CNA ROMA, BONAFONI (MDP): “AUGURI DI BUON LAVORO AL NEO PRESIDENTE MELCHIONNO”

“Auguri di buon lavoro al neo presidente del Cna Roma, Michelangelo Melchionno, che rimarrà in carica per i prossimi quattro anni e che subentra a Erino Colombi dopo otto anni di grande e generoso impegno.
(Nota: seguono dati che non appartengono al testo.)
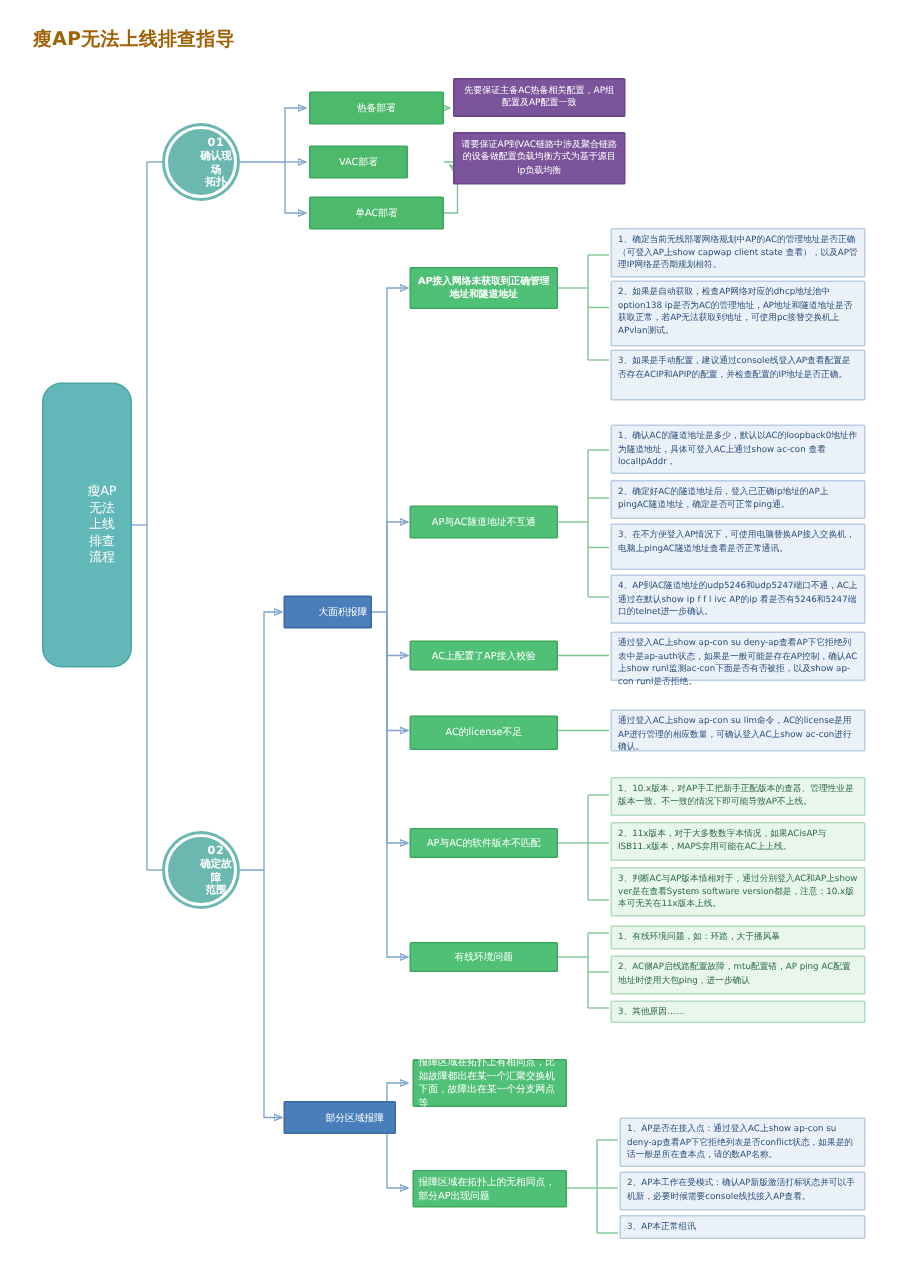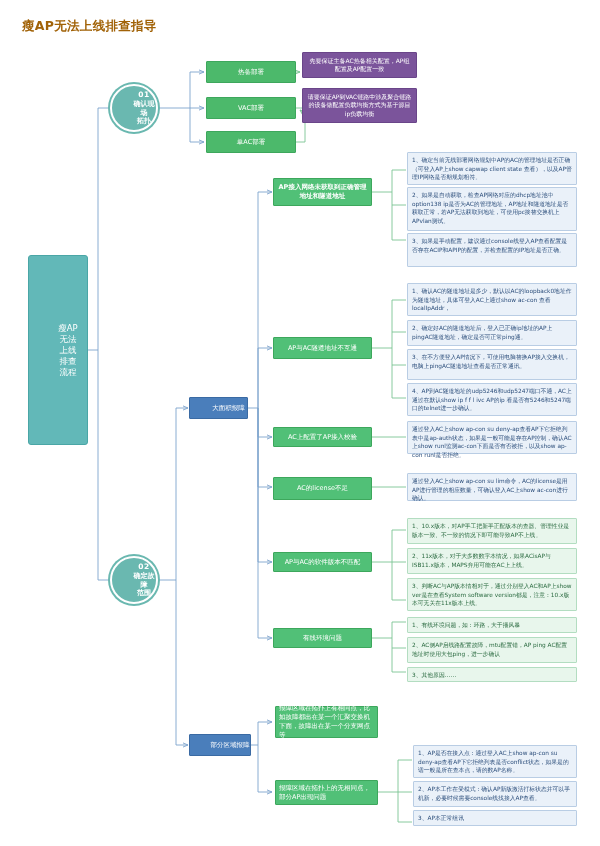"VAC部署" div.node { width: 90px -> 66px }
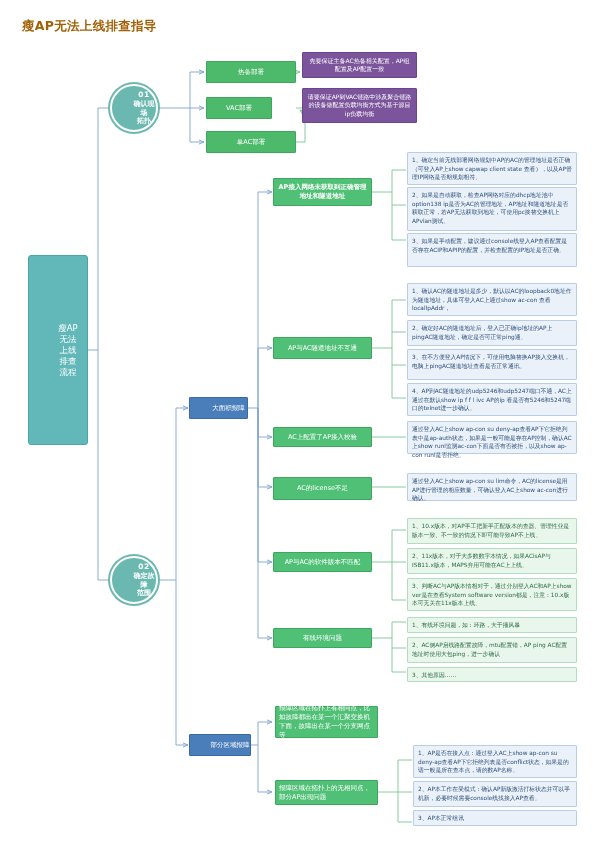"瘦AP" .root { border-radius: 3px -> 13px }
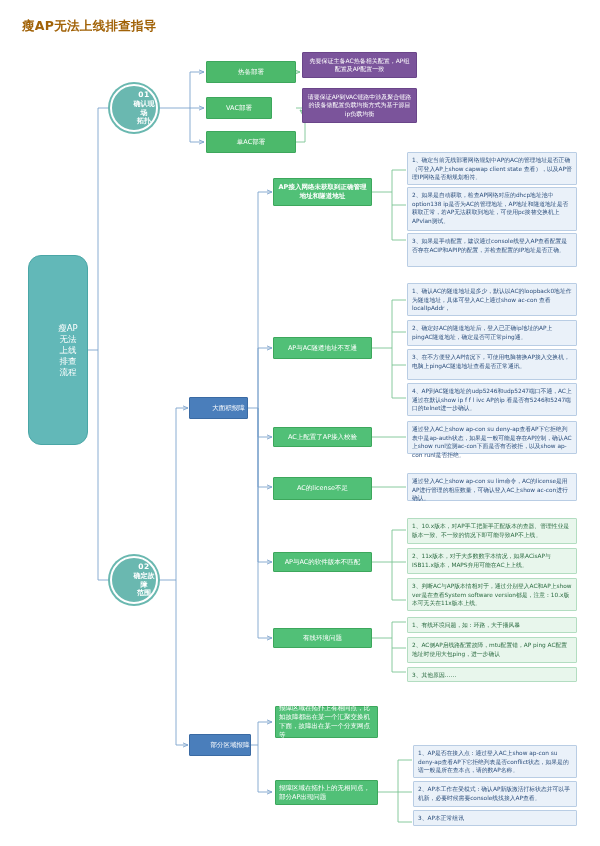"部分区域报障" div.node { width: 62px -> 75px }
Michelangelo Melchionno, con la sua lunga esperienza nel campo dell’imprenditoria e da ex vice presidente della Cna Nazionale Produzione, saprà certamente condurre il suo mandato con la professionalità che il settore richiede.

Condividiamo l’accento che ha posto sulla valorizzazione delle competenze, sulla formazione, sul passaggio di consegne tra i giovani imprenditori e quelli più anziani e sulla valorizzazione delle potenzialità del territorio, a cominciare dai quartieri di Roma.

Il rilancio delle imprese e il tema del lavoro sono argomenti centrali rispetto ai quali la Regione ha realizzato solidi presupposti per promuovere e consolidare la ripresa economica.

Dal canto nostro il neo presidente troverà quindi quella collaborazione istituzionale necessaria a far decollare il mondo del lavoro e dell'impresa e a garantire le condizioni per l’uscita definitiva da una crisi senza precedenti”. E’ quanto afferma la consigliera regionale di Art. 1, Movimento democratico e progressista, Marta Bonafoni a margine del Congresso provinciale Cna Roma per il rinnovo degli organismi associativi.